** Material for this exercise follows **

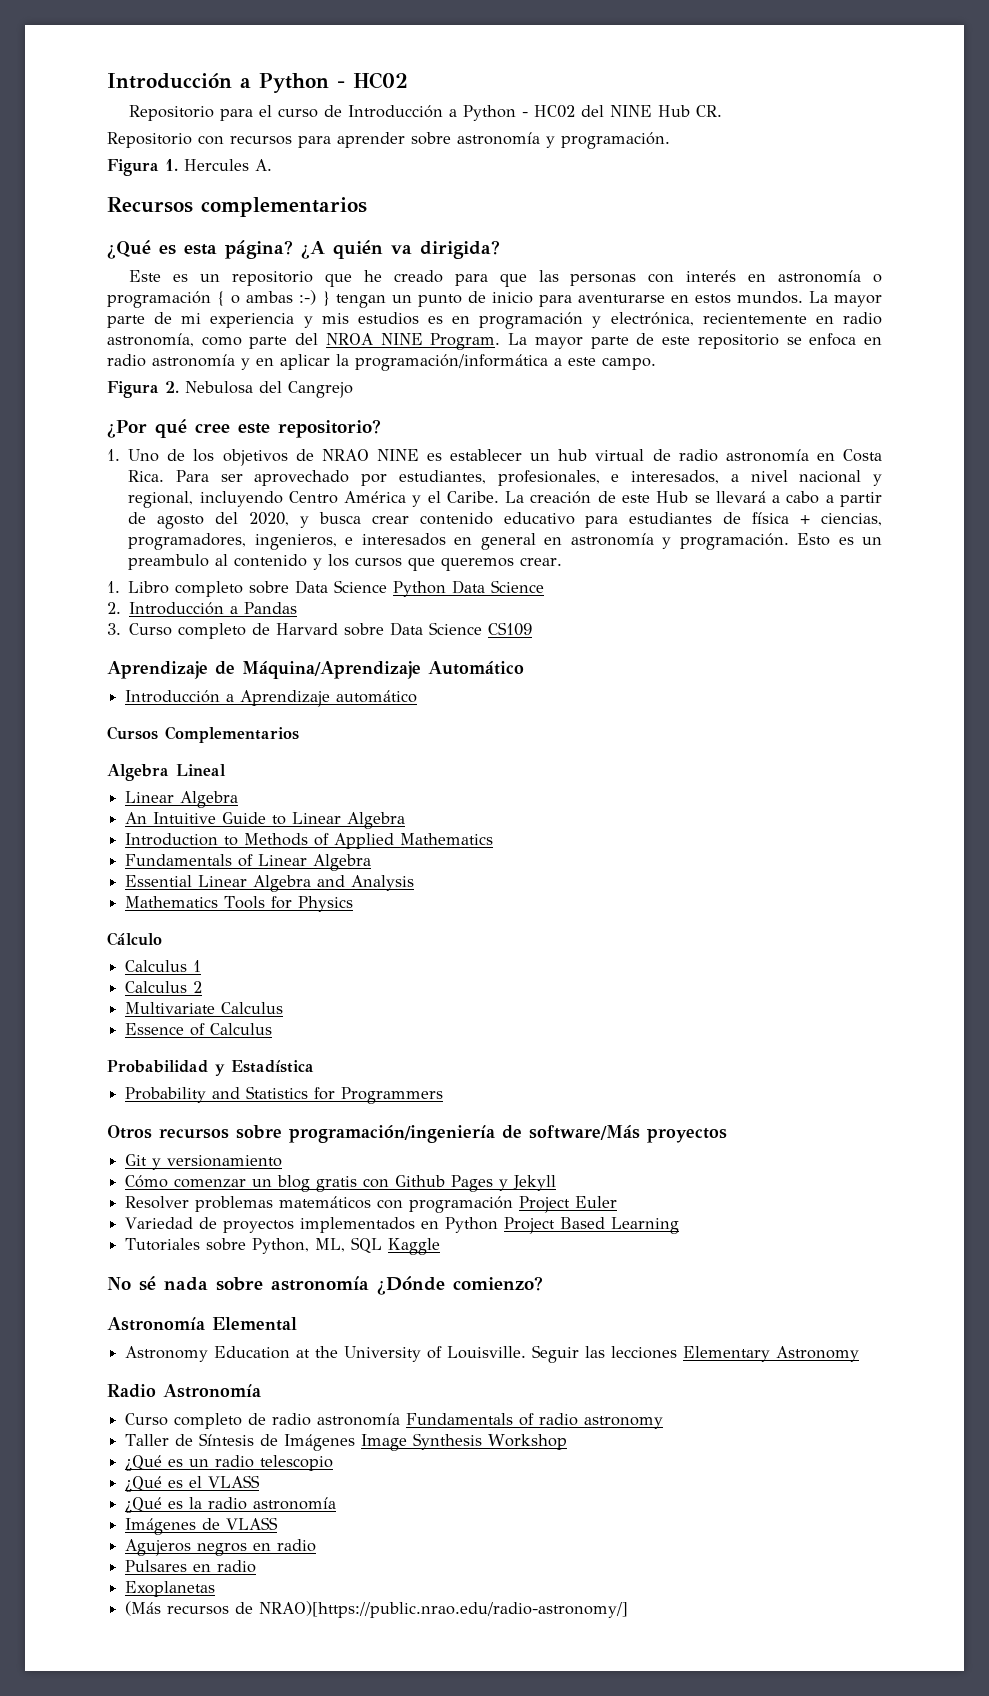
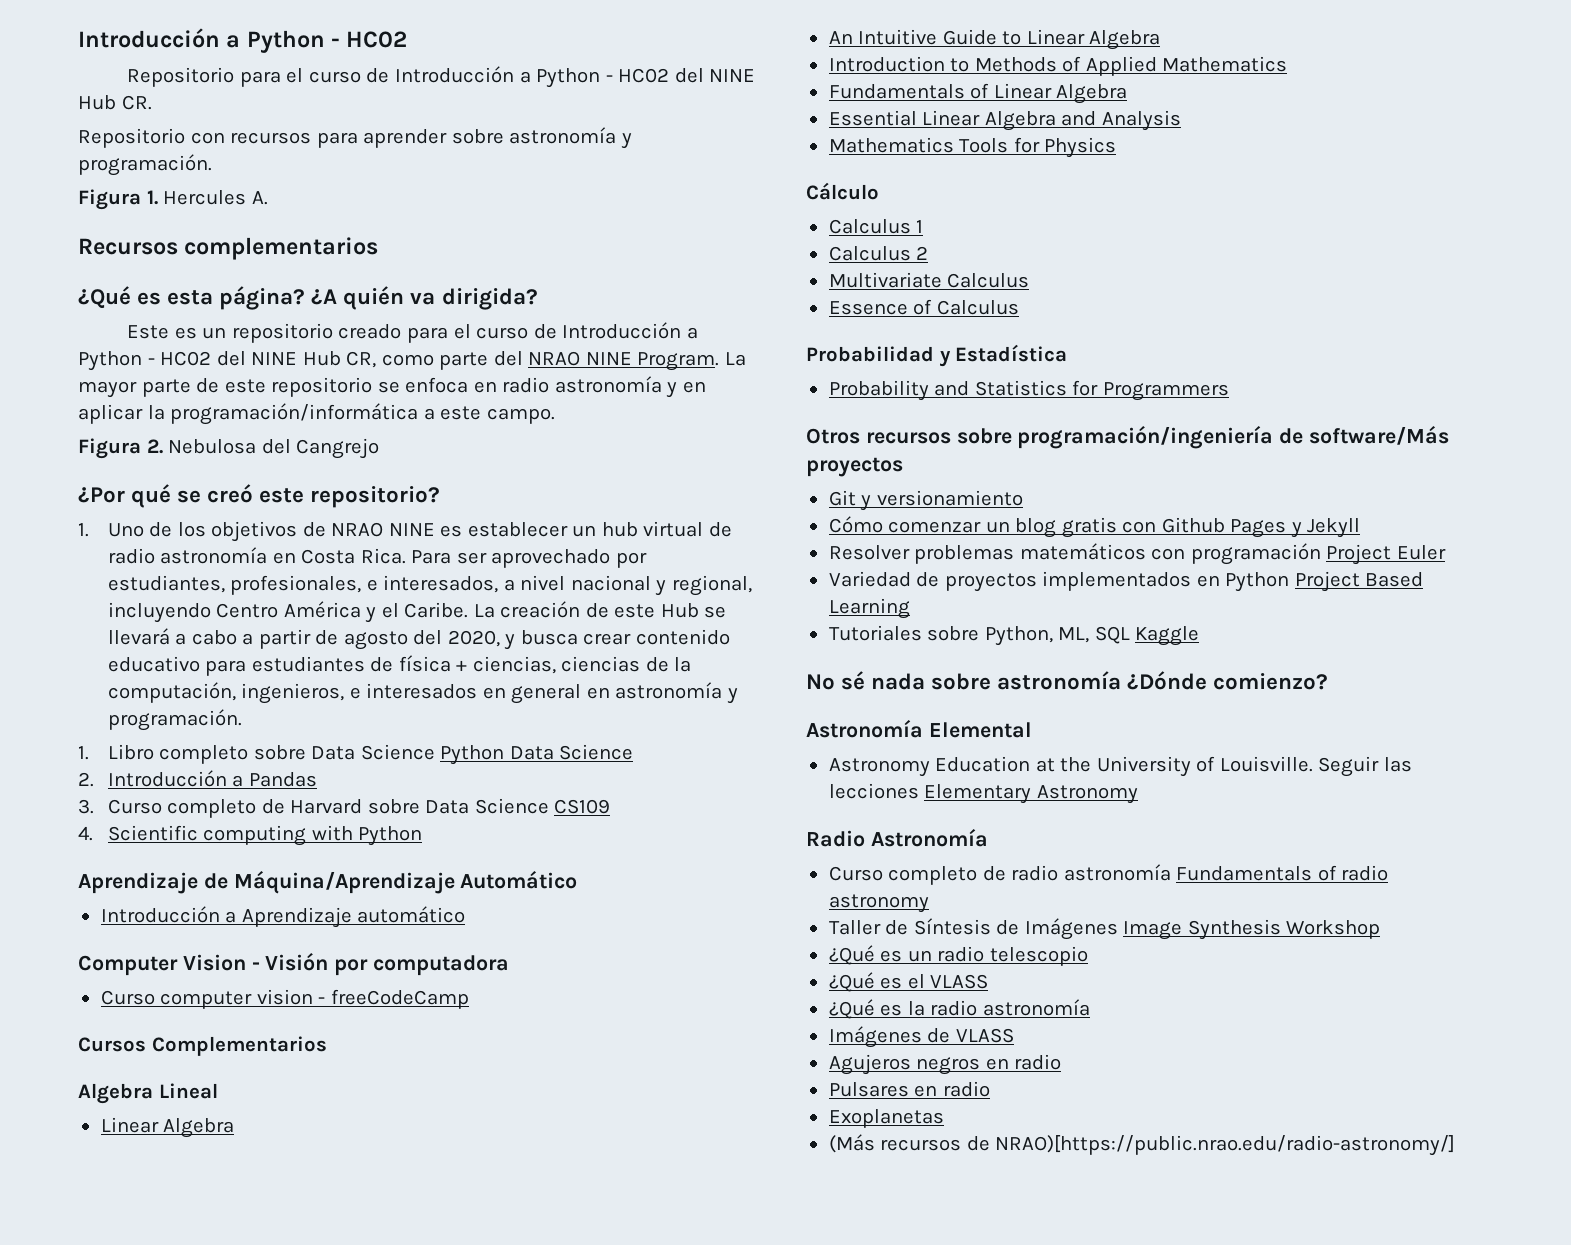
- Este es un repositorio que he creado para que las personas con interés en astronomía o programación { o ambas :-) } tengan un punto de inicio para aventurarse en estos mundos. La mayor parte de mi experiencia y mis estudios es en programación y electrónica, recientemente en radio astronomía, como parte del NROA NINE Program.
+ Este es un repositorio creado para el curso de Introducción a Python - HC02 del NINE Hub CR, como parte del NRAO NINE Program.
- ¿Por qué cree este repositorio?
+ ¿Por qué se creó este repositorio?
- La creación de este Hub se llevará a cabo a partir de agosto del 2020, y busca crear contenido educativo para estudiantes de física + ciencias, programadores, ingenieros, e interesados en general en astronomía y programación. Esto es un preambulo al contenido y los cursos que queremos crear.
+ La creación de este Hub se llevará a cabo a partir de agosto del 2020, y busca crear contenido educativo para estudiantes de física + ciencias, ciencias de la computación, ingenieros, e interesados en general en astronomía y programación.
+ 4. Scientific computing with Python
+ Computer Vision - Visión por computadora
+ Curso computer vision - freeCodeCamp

** End of Material for this exercise **
** Material for this exercise follows **

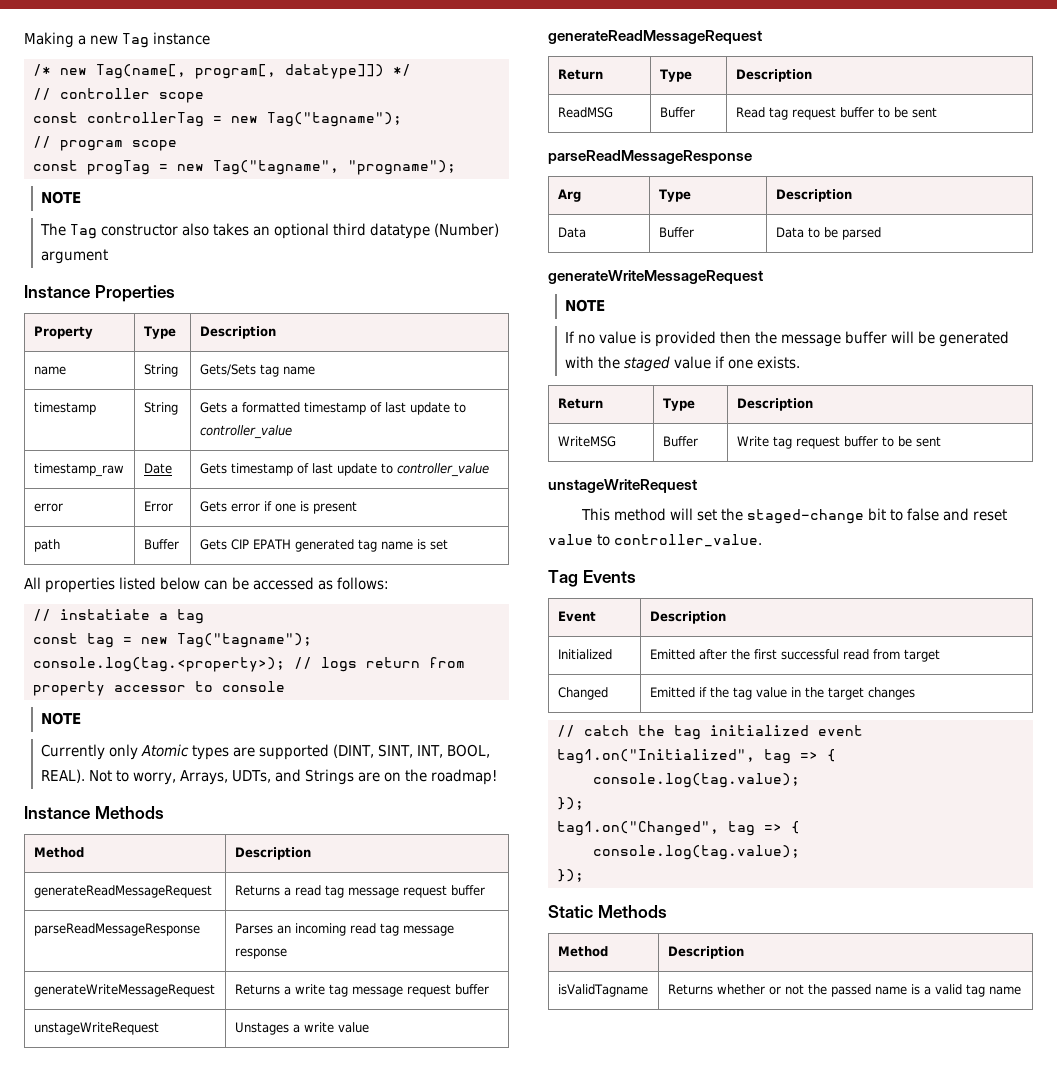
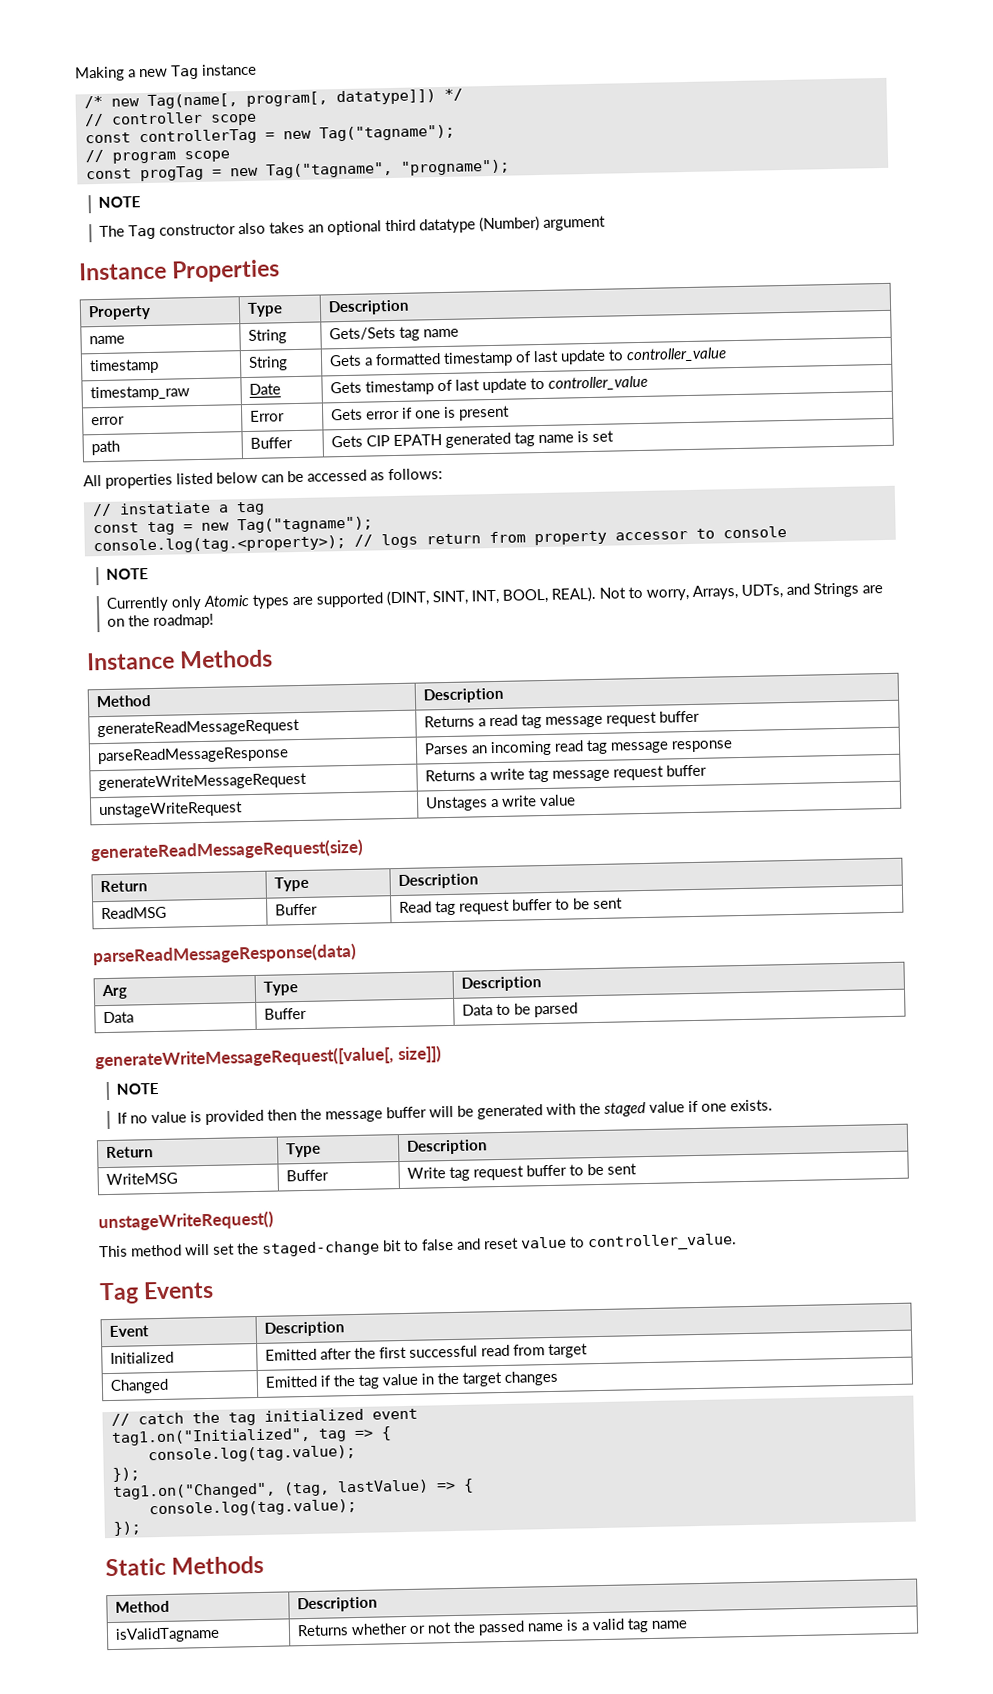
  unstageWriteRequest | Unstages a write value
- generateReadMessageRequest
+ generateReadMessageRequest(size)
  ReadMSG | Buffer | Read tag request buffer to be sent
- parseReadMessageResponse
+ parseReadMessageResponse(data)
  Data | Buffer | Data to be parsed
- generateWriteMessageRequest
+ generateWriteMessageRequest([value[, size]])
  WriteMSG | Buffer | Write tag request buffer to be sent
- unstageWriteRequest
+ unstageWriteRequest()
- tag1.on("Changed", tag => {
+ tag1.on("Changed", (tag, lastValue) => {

** End of Material for this exercise **
** Material for this exercise follows **

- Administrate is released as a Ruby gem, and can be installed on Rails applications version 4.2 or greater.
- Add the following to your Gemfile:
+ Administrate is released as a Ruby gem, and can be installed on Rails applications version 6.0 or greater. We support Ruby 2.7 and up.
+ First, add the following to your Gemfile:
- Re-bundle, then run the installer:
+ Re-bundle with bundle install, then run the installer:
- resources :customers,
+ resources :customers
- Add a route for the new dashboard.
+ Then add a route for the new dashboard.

** End of Material for this exercise **

_Problem requirements_.
In the entries above, find every line holding the word "customers" and copy it out.

_Task answer_.
- resources :customers,
+ resources :customers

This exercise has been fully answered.